The biggest challenge in Machine learning is that it’s such a quickly evolving field. If you are not careful API’s and framework can become outdated very quickly. New developments can make established methods obsolete as soon as overnight. Flexibility is, therefore, a primary concern. API’s must allow custom behaviour and anticipate developments and research results that haven’t even happened yet. Flexibility is one of the most important TensorFlow feature and that it scales to distribute settings. Distributed Machine learning becomes very complex very quickly and it is important that TensorFlow has flexibility in its operations.
4. Open Source
This machine learning library possesses many best features, one amongst them is that it is an open source and can be used by anyone, the only requirement is internet connectivity.
It reduces barriers to entry. So rather than having to design your own image classifier from starting, you can immediately go to the open source and get started right away on the problems that you care about. People come up with different unique and unimaginable variety of useful products to manipulate the library. It has become more of a DIY team which has an immense gathering for individuals beginning with it and for the individuals who think that it is difficult to utilize it or to get help with their work.
5. Parallel Neural Network Training
TensorFlow offers to the pipeline in a way that it can train multiple numbers of neural networks and multiple numbers of GPU’s. This, in turn, makes the TensorFlow model very efficient and easier on large scale systems.
6. Layered Components
Functions such as tf.contrib.layers are included in TensorFlow. It produces layered operations of biases, weights, and also provides you with batch normalization, dropout layer, convolution layer, etc.
To solve optimization problems for numerical analysis, tf.contrib.layers.optimizers often use optimizers such as Adagrad, SGD, and Momentum.
tf.contrib.layers.initializers also provide initializers which are used to maintain gradient scale.
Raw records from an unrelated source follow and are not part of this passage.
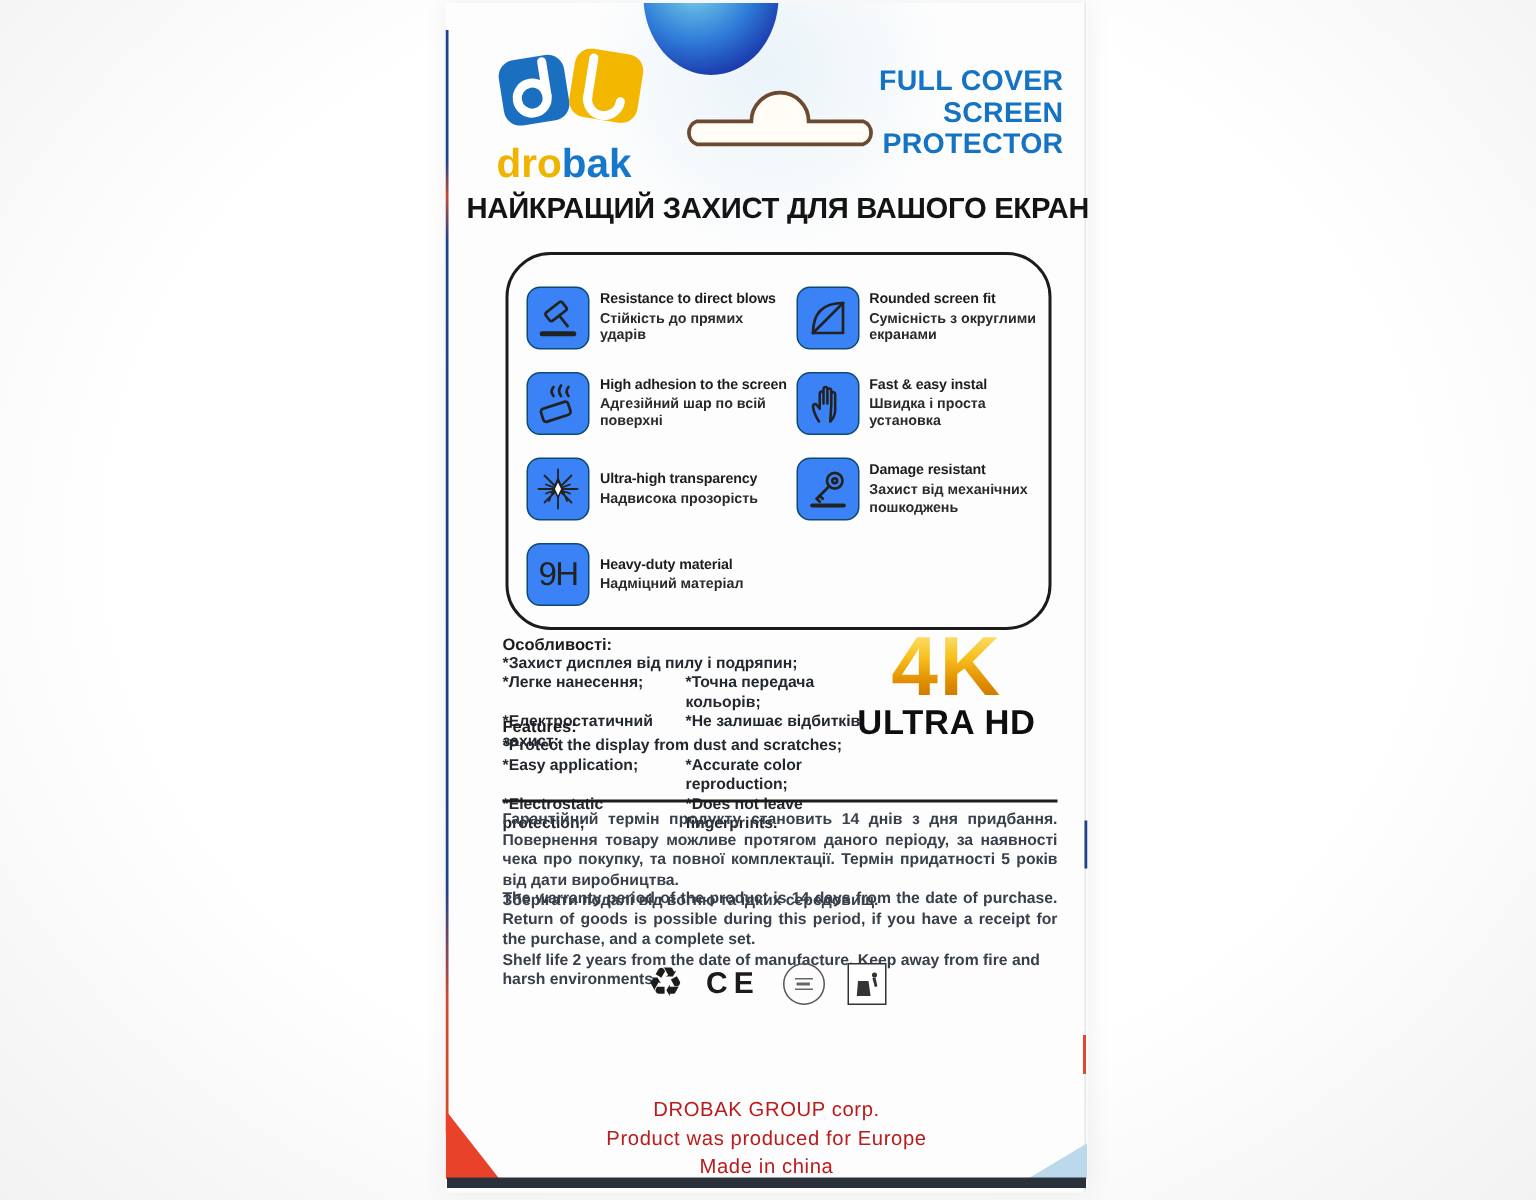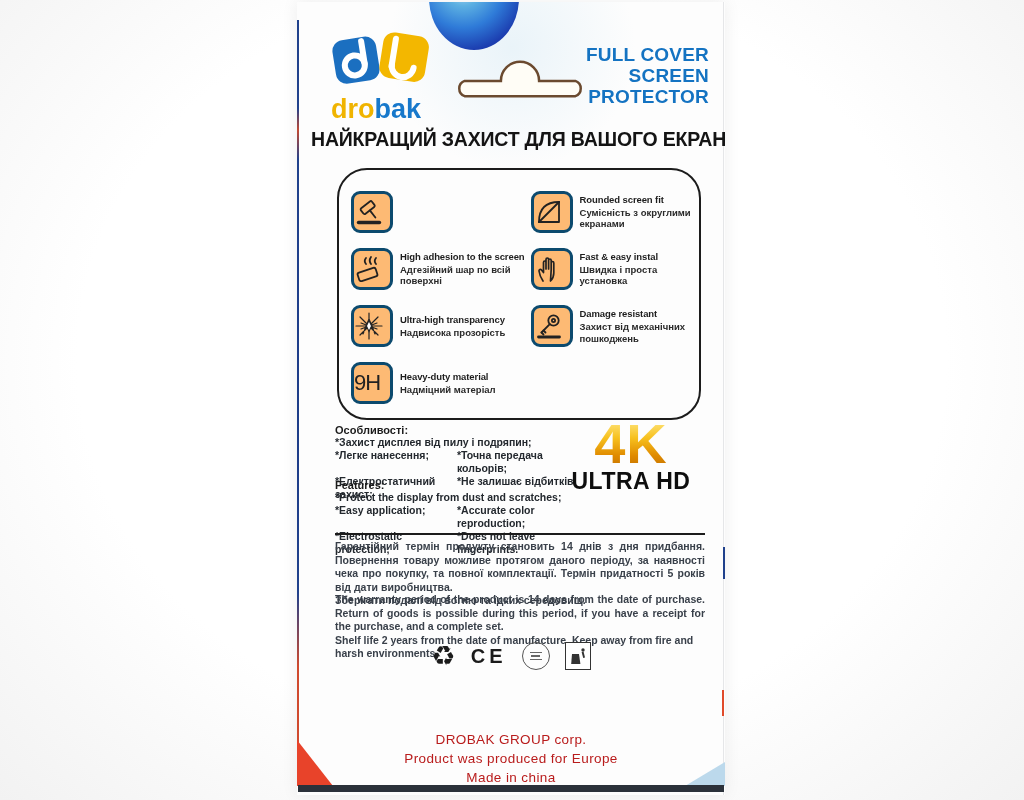--- a/index.html
+++ b/index.html
@@ -39,22 +39,22 @@
   .ptype{position:absolute;right:16px;top:42px;text-align:right;
     font-size:19px;line-height:21px;font-weight:700;color:#1473c2;letter-spacing:0.2px;}
   .tagline{position:absolute;left:14px;right:8px;top:126px;text-align:center;
     font-size:19.5px;font-weight:700;color:#141414;white-space:nowrap;letter-spacing:-0.2px;}
   
   .panel{position:absolute;left:40px;top:166px;width:364px;height:252px;
     border:2px solid #1c1c1c;border-radius:30px;box-sizing:border-box;
     padding:13px 6px 6px 12px;
     display:grid;grid-template-columns:1fr 1fr;grid-template-rows:repeat(4,1fr);column-gap:6px;}
   .feat{display:flex;align-items:center;gap:7px;}
-  .feat .ibox{flex:0 0 auto;width:42px;height:42px;border:3px solid #0c4a6e;border-radius:9px;
-    box-sizing:border-box;display:flex;align-items:center;justify-content:flex-start;background:#fdba74;}
+  .feat .ibox{flex:0 0 auto;width:42px;height:42px;border:1px solid #0c4a6e;border-radius:9px;
+    box-sizing:border-box;display:flex;align-items:center;justify-content:center;background:#3b82f6;}
   .feat .txt{min-width:0;}
   .feat .t{font-size:9.5px;font-weight:700;color:#1d1d1d;white-space:nowrap;letter-spacing:-0.1px;}
   .feat .s{font-size:9.5px;font-weight:600;color:#2a2a2a;line-height:11.5px;max-width:118px;margin-top:2px;}
   .nineh{font-size:22px;font-weight:500;color:#222;letter-spacing:-1px;}
   
   .list-ua{position:absolute;left:38px;top:422px;width:252px;}
   .list-en{position:absolute;left:38px;top:477px;width:252px;}
   .list-title{font-size:11px;font-weight:700;color:#1b1b1b;}
   .list-line{font-size:10.5px;font-weight:600;color:#23282e;line-height:13px;display:flex;}
   .list-line .c1{flex:0 0 122px;}
@@ -136,20 +136,24 @@
         <svg width="30" height="30" viewBox="0 0 30 30">
           <g fill="none" stroke="#222" stroke-width="1.8" stroke-linecap="round">
             <g transform="rotate(-38 14 11)">
                 <rect x="7" y="7" width="14" height="7" rx="1.5"></rect>
                 <path d="M14 14 v9"></path>
               </g>
             <path d="M4.5 25.5 h21" stroke-width="3.4"></path>
           </g>
         </svg>
       </div>
+      <div class="txt">
+          <div class="t">Resistance to direct blows</div>
+        <div class="s">Стійкість до прямих ударів</div>
+        </div>
     </div>
 
     <div class="feat">
       <div class="ibox">
         <svg width="30" height="30" viewBox="0 0 30 30">
           <g fill="none" stroke="#222" stroke-width="1.8" stroke-linecap="round" stroke-linejoin="round">
             <path d="M5 25 Q5 5 25 5"></path>
               <path d="M5 25 L25 5"></path>
               <path d="M5 25 H25 V5"></path>
           </g>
This type of features makes TensorFlow makes it the most used machine learning library in the world.
7. Feature Columns
Feature Columns Bridge input data with your model. The feature column in TensorFlow works as an intermediary between raw data and estimators.
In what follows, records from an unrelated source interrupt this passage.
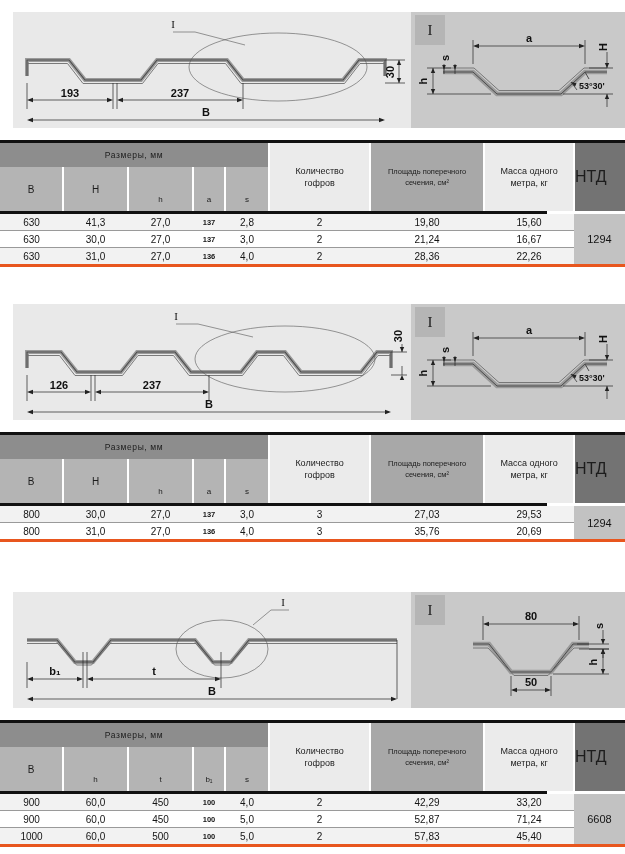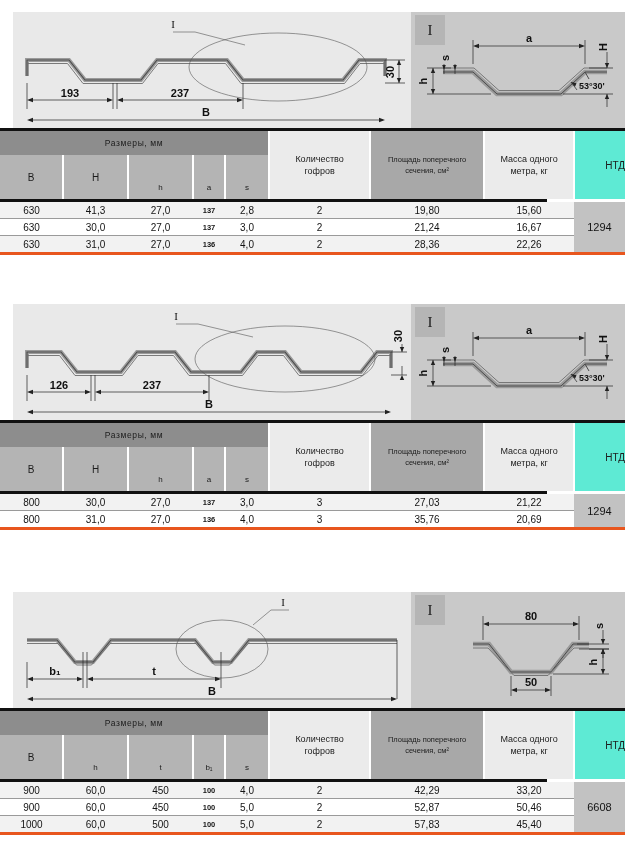--- a/index.html
+++ b/index.html
@@ -16,36 +16,36 @@
   .profile-panel{position:absolute;left:13px;top:12px;width:398px;height:116px;
                  background:#e9e9e9;overflow:hidden;}
   
   .detail-panel{position:absolute;left:411px;top:12px;width:214px;height:116px;
                 background:#c9c9c9;overflow:hidden;}
   .detail-tag{position:absolute;left:4px;top:3px;width:30px;height:30px;background:#b5b5b5;}
   .detail-tag span{display:block;text-align:center;line-height:30px;font-size:15px;
                    font-family:"Liberation Serif","DejaVu Serif",serif;color:#1a1a1a;}
 
   
-  .tbl{position:absolute;left:0;width:547px;}
+  .tbl{position:absolute;left:0;width:547px;margin-top:12px;}
   .tbl table{border-collapse:collapse;width:625px;table-layout:fixed;}
   .tbl td{padding:0;margin:0;}
   .hdr-top{border-top:3px solid #111;}
   .h-grp{background:#8d8d8d;color:#1c1c1c;font-size:8.5px;text-align:center;height:24px;
          letter-spacing:.6px;border-right:2px solid #fff;}
   .h-sub{background:#b4b4b4;color:#1c1c1c;font-size:10px;text-align:center;height:37px;
          vertical-align:middle;border-right:2px solid #fff;}
   .h-sub.small{font-size:8px;vertical-align:bottom;padding-bottom:7px;}
   .h-wide-l{background:#ebebeb;color:#1c1c1c;font-size:9px;text-align:center;
             vertical-align:middle;border-right:2px solid #fff;line-height:1.35;}
   .h-wide-d{background:#a8a8a8;color:#1c1c1c;font-size:7.5px;text-align:center;
             vertical-align:middle;border-right:2px solid #fff;line-height:1.5;}
   .h-wide-l2{background:#ebebeb;color:#1c1c1c;font-size:9px;text-align:center;
              vertical-align:middle;border-right:2px solid #fff;line-height:1.35;}
-  .h-ntd{background:#5eead4;color:#1c1c1c;font-size:10px;text-align:right;
+  .h-ntd{background:#737373;color:#1c1c1c;font-size:16px;text-align:left;
          vertical-align:middle;}
 
   .rows-wrap{position:relative;border-top:3px solid #111;}
   .rows{border-collapse:collapse;width:625px;table-layout:fixed;}
   .rows td{font-size:10px;color:#141414;text-align:center;height:16px;
            border-bottom:1px solid #9a9a9a;background:#f2f2f2;}
   .rows tr:nth-child(even) td{background:#ffffff;}
   .rows td.tiny{font-size:7.5px;font-weight:bold;}
   .rows td.ntd{background:#c2c2c2;font-size:11px;border-bottom:none;}
   .rows tr:last-child td{border-bottom:none;}
@@ -387,21 +387,21 @@
         </colgroup>
         <tbody>
               <tr>
           <td>800</td>
           <td>30,0</td>
           <td>27,0</td>
           <td class="tiny">137</td>
           <td>3,0</td>
           <td>3</td>
           <td>27,03</td>
-          <td>21,22</td>
+          <td>29,53</td>
           <td class="ntd" rowspan="2">1294</td>
         </tr>
         <tr>
           <td>800</td>
           <td>31,0</td>
           <td>27,0</td>
           <td class="tiny">136</td>
           <td>4,0</td>
           <td>3</td>
           <td>35,76</td>
@@ -559,21 +559,21 @@
           <td class="ntd" rowspan="3">6608</td>
         </tr>
         <tr>
           <td>900</td>
           <td>60,0</td>
           <td>450</td>
           <td class="tiny">100</td>
           <td>5,0</td>
           <td>2</td>
           <td>52,87</td>
-          <td>50,46</td>
+          <td>71,24</td>
         </tr>
         <tr>
           <td>1000</td>
           <td>60,0</td>
           <td>500</td>
           <td class="tiny">100</td>
           <td>5,0</td>
           <td>2</td>
           <td>57,83</td>
           <td>45,40</td>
8. Visualizer with Tensor board
Using Tensor board you can inspect a totally different model representation. You can also make the change necessary while debussing it.
9. Availability of statistical Distributions
The library gives distribution capacities including Bernoulli, Beta, Chi2, Uniform, Gamma, which are significant particularly while considering probabilistic methodologies, for example, Bayesian models.
10. Event Logger
Logging in the events in TensorFlow allows you to so quick checks and monitor the tasks at the CMD, just like UNIX where –f <log_file> tail is used. Logging events using Tensor Board helps in summarizing the graph and the output over time.
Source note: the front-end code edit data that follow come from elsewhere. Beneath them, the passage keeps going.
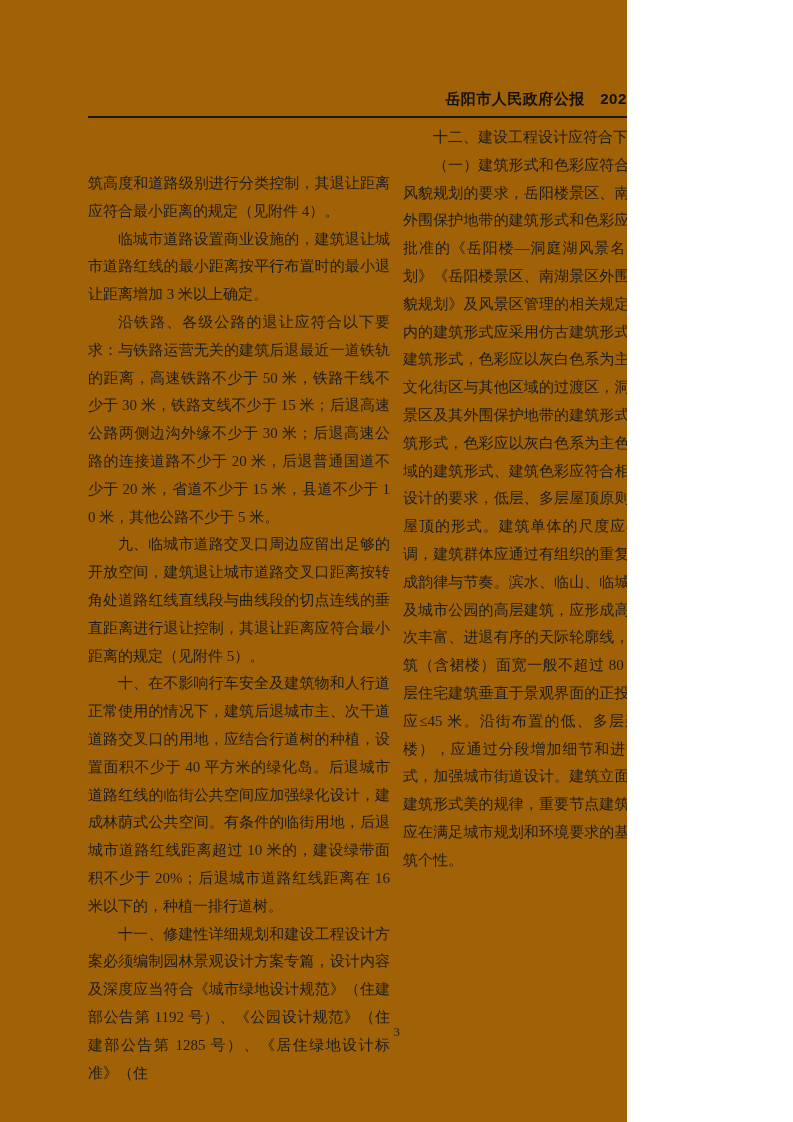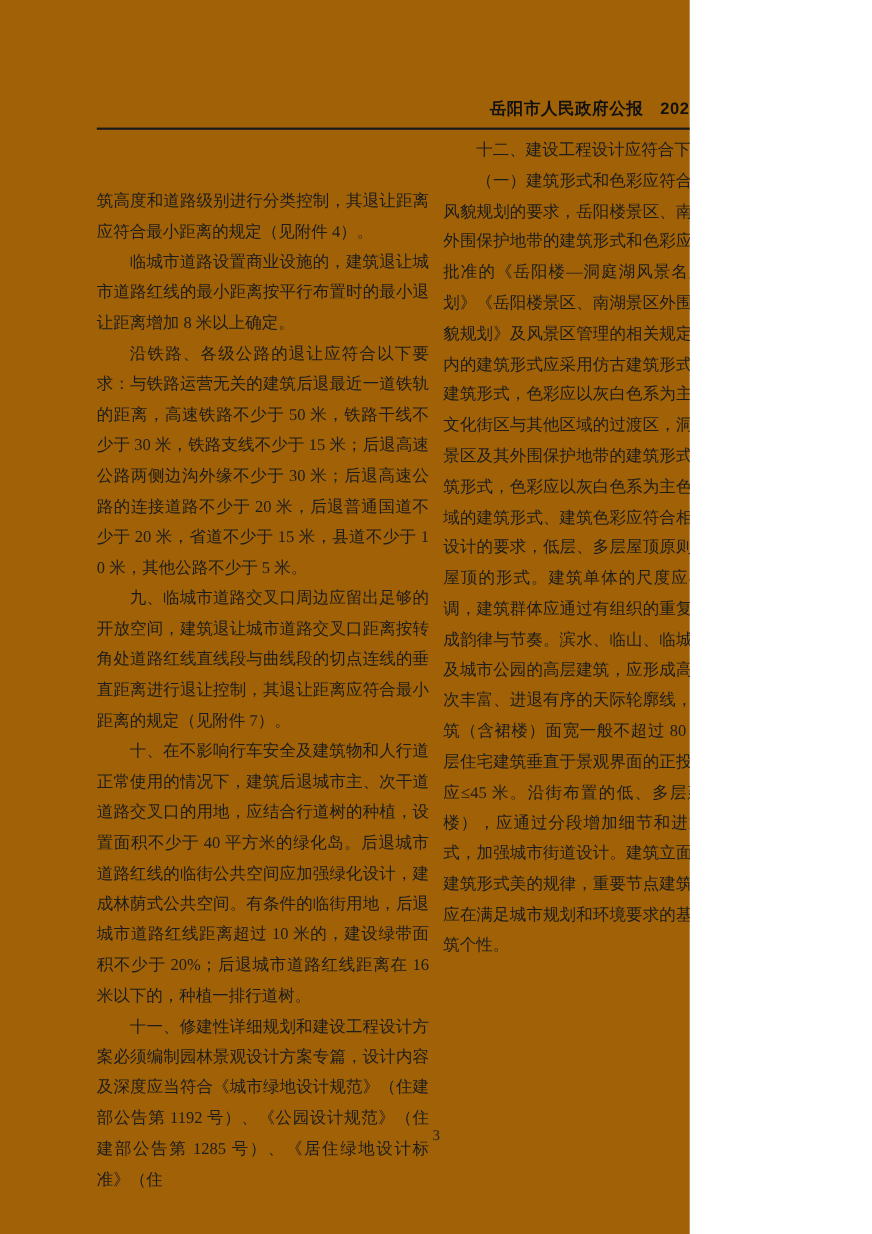--- a/index.html
+++ b/index.html
@@ -80,23 +80,23 @@
     <div class="header-row">
       <span>岳阳市人民政府公报　2021 年第 9 期</span>
     </div>
 
     <hr class="header-rule">
 
     <div class="columns">
 
       <div class="col">
         <p class="no-indent">筑高度和道路级别进行分类控制，其退让距离应符合最小距离的规定（见附件 4）。</p>
-        <p>临城市道路设置商业设施的，建筑退让城市道路红线的最小距离按平行布置时的最小退让距离增加 8 米以上确定。</p>
+        <p>临城市道路设置商业设施的，建筑退让城市道路红线的最小距离按平行布置时的最小退让距离增加 3 米以上确定。</p>
         <p>沿铁路、各级公路的退让应符合以下要求：与铁路运营无关的建筑后退最近一道铁轨的距离，高速铁路不少于 50 米，铁路干线不少于 30 米，铁路支线不少于 15 米；后退高速公路两侧边沟外缘不少于 30 米；后退高速公路的连接道路不少于 20 米，后退普通国道不少于 20 米，省道不少于 15 米，县道不少于 10 米，其他公路不少于 5 米。</p>
-        <p>九、临城市道路交叉口周边应留出足够的开放空间，建筑退让城市道路交叉口距离按转角处道路红线直线段与曲线段的切点连线的垂直距离进行退让控制，其退让距离应符合最小距离的规定（见附件 7）。</p>
+        <p>九、临城市道路交叉口周边应留出足够的开放空间，建筑退让城市道路交叉口距离按转角处道路红线直线段与曲线段的切点连线的垂直距离进行退让控制，其退让距离应符合最小距离的规定（见附件 5）。</p>
         <p>十、在不影响行车安全及建筑物和人行道正常使用的情况下，建筑后退城市主、次干道道路交叉口的用地，应结合行道树的种植，设置面积不少于 40 平方米的绿化岛。后退城市道路红线的临街公共空间应加强绿化设计，建成林荫式公共空间。有条件的临街用地，后退城市道路红线距离超过 10 米的，建设绿带面积不少于 20%；后退城市道路红线距离在 16 米以下的，种植一排行道树。</p>
         <p>十一、修建性详细规划和建设工程设计方案必须编制园林景观设计方案专篇，设计内容及深度应当符合《城市绿地设计规范》（住建部公告第 1192 号）、《公园设计规范》（住建部公告第 1285 号）、《居住绿地设计标准》（住</p>
       </div>
 
       <div class="col">
         <p>十二、建设工程设计应符合下列规定：</p>
         <p>（一）建筑形式和色彩应符合岳阳市城市风貌规划的要求，岳阳楼景区、南湖景区及其外围保护地带的建筑形式和色彩应符合经依法批准的《岳阳楼—洞庭湖风景名胜区总体规划》《岳阳楼景区、南湖景区外围保护地带风貌规划》及风景区管理的相关规定。历史城区内的建筑形式应采用仿古建筑形式和简化仿古建筑形式，色彩应以灰白色系为主色调。历史文化街区与其他区域的过渡区，洞庭湖、南湖景区及其外围保护地带的建筑形式宜为地方建筑形式，色彩应以灰白色系为主色调。其他区域的建筑形式、建筑色彩应符合相关区域城市设计的要求，低层、多层屋顶原则上应采用坡屋顶的形式。建筑单体的尺度应与周边相协调，建筑群体应通过有组织的重复和变化，形成韵律与节奏。滨水、临山、临城市主要道路及城市公园的高层建筑，应形成高低错落、层次丰富、进退有序的天际轮廓线，低、多层建筑（含裙楼）面宽一般不超过 80 米，首排高层住宅建筑垂直于景观界面的正投影最大宽度应≤45 米。沿街布置的低、多层建筑（含裙楼），应通过分段增加细节和进退变化等方式，加强城市街道设计。建筑立面设计应符合建筑形式美的规律，重要节点建筑的方案设计应在满足城市规划和环境要求的基础上体现建筑个性。</p>
       </div>
 
     </div>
TensorFlow is famous in light of the fact that it is very adaptable, it tends to be kept running on a wide range of stages like on Computers, or on a cloud, you can likewise run it on your mobile phones. You can prepare it on numerous machines and afterward, you can run it on an alternate machine once you have the prepared model. In the event that you are keen on finding increasingly about machine language and showing signs of improvement at executing especially Neural systems and machine language, at that point, you should examine TensorFlow.
Hence, TensorFlow has different feature and there are a number of reasons behind its success. In today’s market, it is ruling like nobody. If you are planning to make your career in this field, you must learn TensorFlow.TensorFlow makes it simple to take new thoughts from idea to code and from model to distribution.
If you are into machine learning researchers, data scientists and developers TensorFlow is a must learn for you to grow your opportunity.